No estaba seguro de cómo había sucedido, pero de pronto se encontró de vuelta en la cama, con Emma a su lado con aspecto satisfecho y poco caritativo, y más irresistible por todo lo que había logrado. Lo más desconcertante, o humillante de la situación, era que disfrutaba de como se preocupaba por él. No era esa la atención habitual que conseguía de las mujeres, pero de todas maneras, le gustaba. Naturalmente eso también inducía a su mente a pensar qué otros placeres podría ofrecer para consolarle.

– ¿Por qué tú y tu hermano insistís en despertarme cada hora? -preguntó, estudiándola de cerca.

– El médico nos dio instrucciones de que te observáramos.

– ¿Por qué? -preguntó en tono hosco, curioso por ver si podía amedrentarla. Las pocas mujeres que había encontrado en Londres que no estaban asustadas por relacionarse con él, parecían intrigadas por su pasado, por no hablar de su herencia.

Emma era una mujer más difícil de descifrar. -Estamos vigilando si tiene signos de confusión. -respondió ella-. Cambios de temperamento y cosas así.

Él gruñó. -¿De verdad? ¿Puedo preguntar cómo diablos vas a saberlo?

Ella le arregló las almohadas detrás de los hombros.

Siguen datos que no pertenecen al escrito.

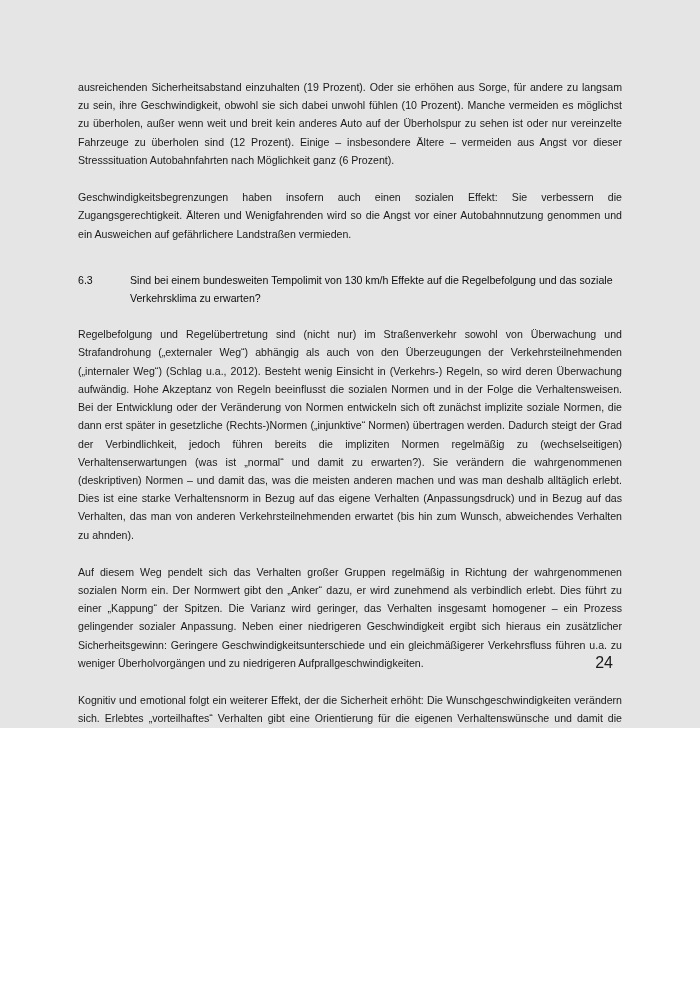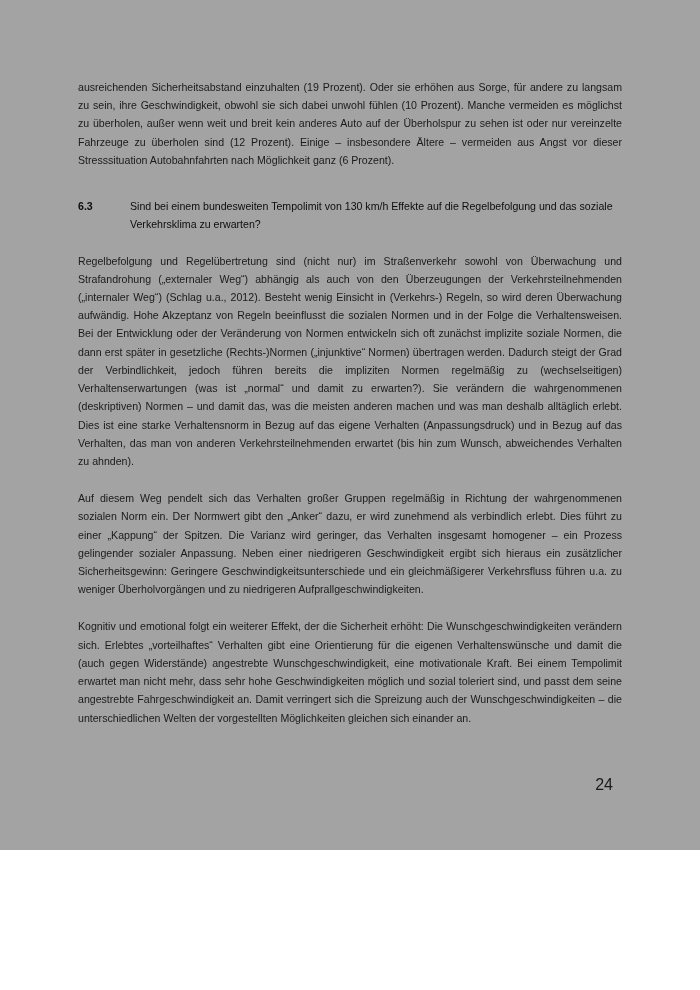"ausreichenden Sicherheitsabstand" .page { background: #a3a3a3 -> #e5e5e5; height: 850px -> 728px }
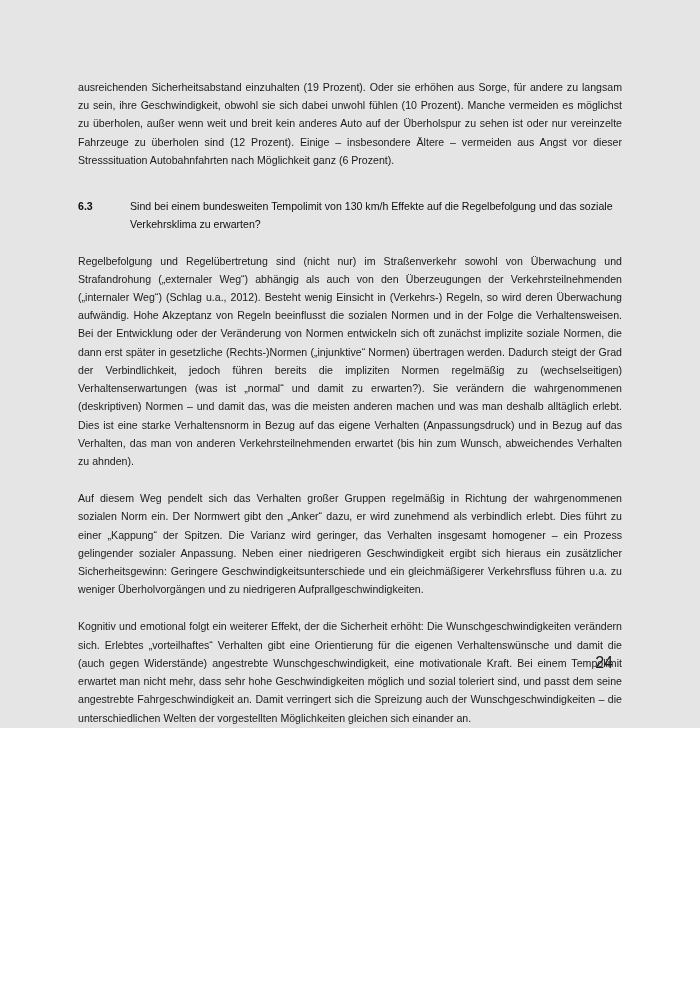"Geschwindigkeitsbegrenzungen haben" p.para { html: none -> <p>Geschwindigkeitsbegrenzungen haben insofern auch einen sozialen Effekt: Sie verbessern die Zugangsgerechtigkeit. Älteren und Wenigfahrenden wird so die Angst vor einer Autobahnnutzung genommen und ein Ausweichen auf gefährlichere Landstraßen vermieden.</p> }
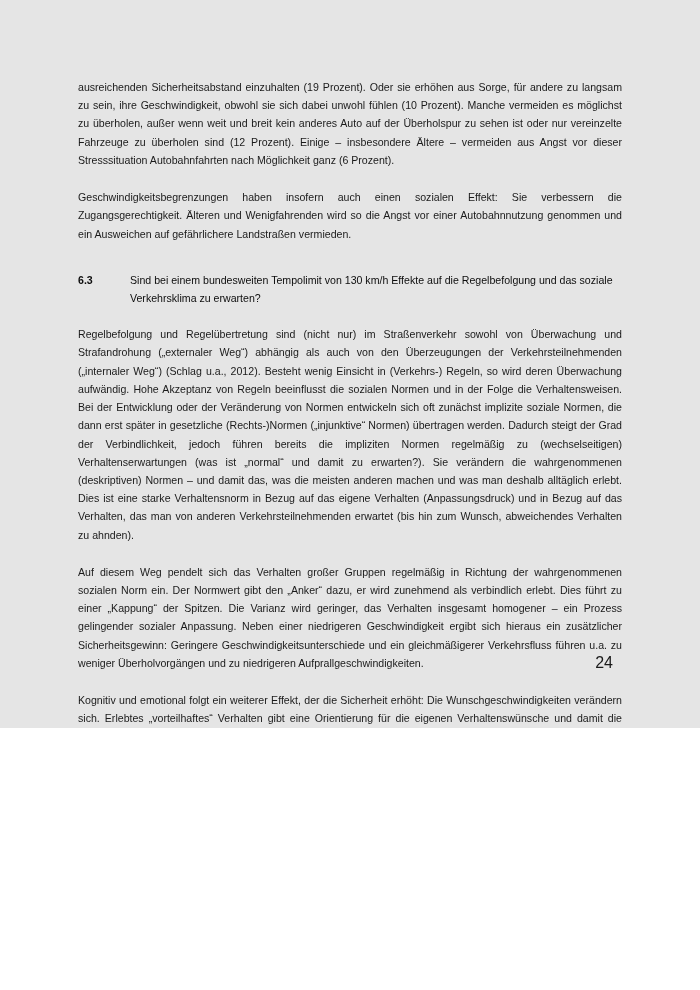"6.3" .heading .num { font-weight: bold -> normal }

Después lo alimentaría con una cuchara y lo sacaría en silla de ruedas al jardín. -¿Cómo voy a saber qué?

– Si me cambia el temperamento o no. -Hundió los hombros más en las almohadas, forzándola a que continuara arreglándolas. Ella le miró, enojada, y se inclinó sobre su pecho para terminar. Él contuvo el aliento y sintió endurecerse al maldito pene con su cercanía. No había tenido sexo con una mujer, y ni hablar de haber encontrado una atractiva, desde hacía tanto tiempo que se había preguntado si algo le funcionaba mal. Emma Boscastle, bendita fuera, lo había liberado de esa perturbadora preocupación.